On the Powers and Dangers of Caching
Posted: July 19, 2011 Filed under: Engineering Leave a comment »Operating systems, the internet, video games, social media – they all would not exist without significant hardware and software infrastructure devoted to caching. The same is true for us: We make enormous demands on a host of distributed caching solutions, some open source, some commercial, all carefully optimized for a particular workload.
Our front line of defense is our content distribution system, which replicates content that can be statically cached, out to network edges for speedy delivery. Automated tasks in our system determine which pieces of content are globally usable and push them out to the edges. Our JavaScript infrastructure does the same on browsers, pulling in data from the correct places at the right times so as to get optimal performance. This allows us to handle enormous traffic spikes.
A second line of defense is our web-tier content cache, which serves content to authenticated/connected users. This is a large, but all-in-all straightforward caching system.
More interesting is our query result cache system, a multi-level distributed caching system that lazily replicates cache data from centralized memcached servers to in-memory caches on our web tiers. This enables us to handle cache system failures gracefully, so that cache restarts do not result in massive load spikes on our database clusters. Indeed, this is one of the main dangers of caching: When caching servers go down, rewarming those caches can drive back-breaking load on back-end systems, and so managing cache hydration and persistence is a key task for systems with 24×7 uptime.

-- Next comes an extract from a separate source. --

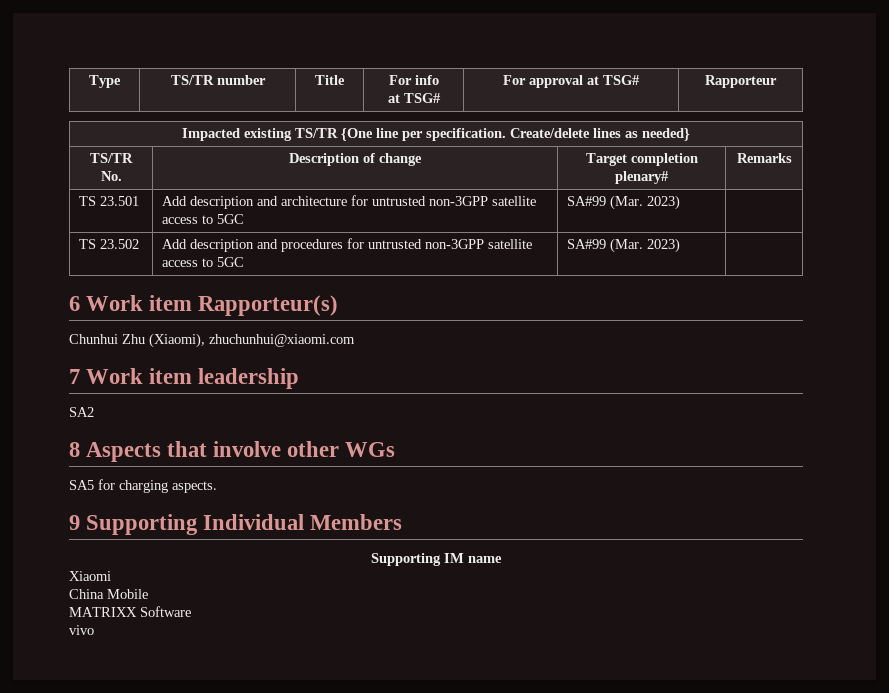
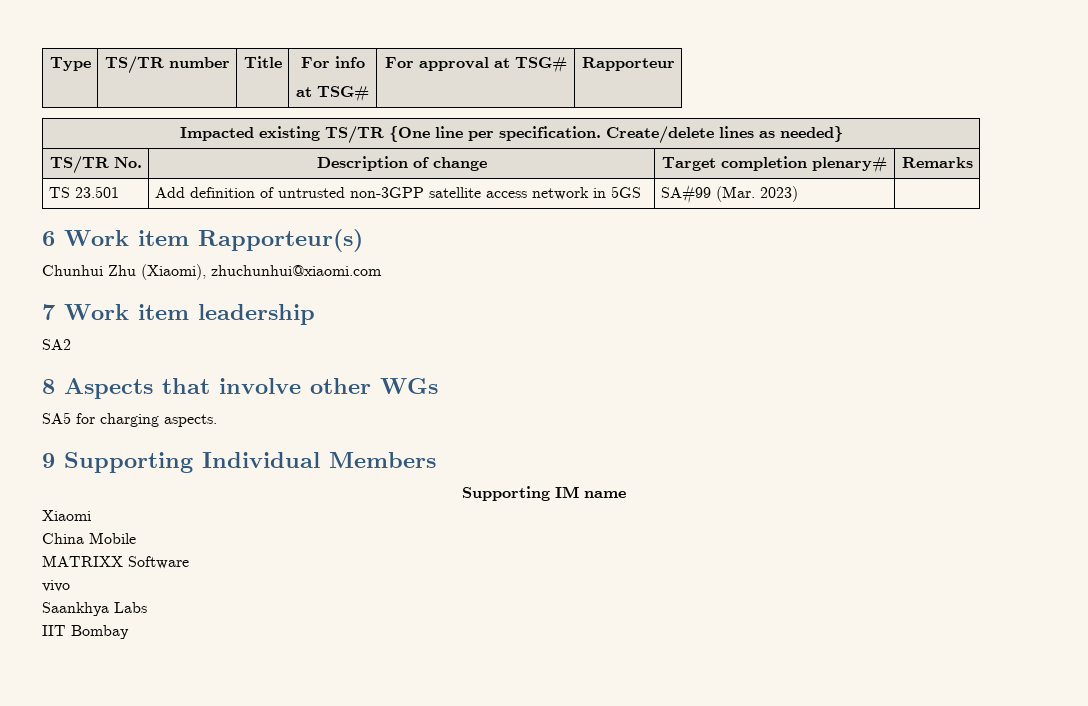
- TS 23.501 | Add description and architecture for untrusted non-3GPP satellite access to 5GC | SA#99 (Mar. 2023) |
- TS 23.502 | Add description and procedures for untrusted non-3GPP satellite access to 5GC | SA#99 (Mar. 2023) |
+ TS 23.501 | Add definition of untrusted non-3GPP satellite access network in 5GS | SA#99 (Mar. 2023) |
+ Saankhya Labs
+ IIT Bombay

Also interesting is our approach to cache locality: Since modern databases can serve single-row queries on clustered-index data incredibly quickly, improving object fetch performance is best done by avoiding network round trips, rather than query overhead. Therefore, we store query results in remote caches, but never objects, which, if they are cached at all, are always cached on the web tiers.
Using these approaches, as well as many others, such as sophisticated ETag exchanges, we enable our infrastructure to scale to the tens of thousands of requests per second that our customer base drives at peak hours.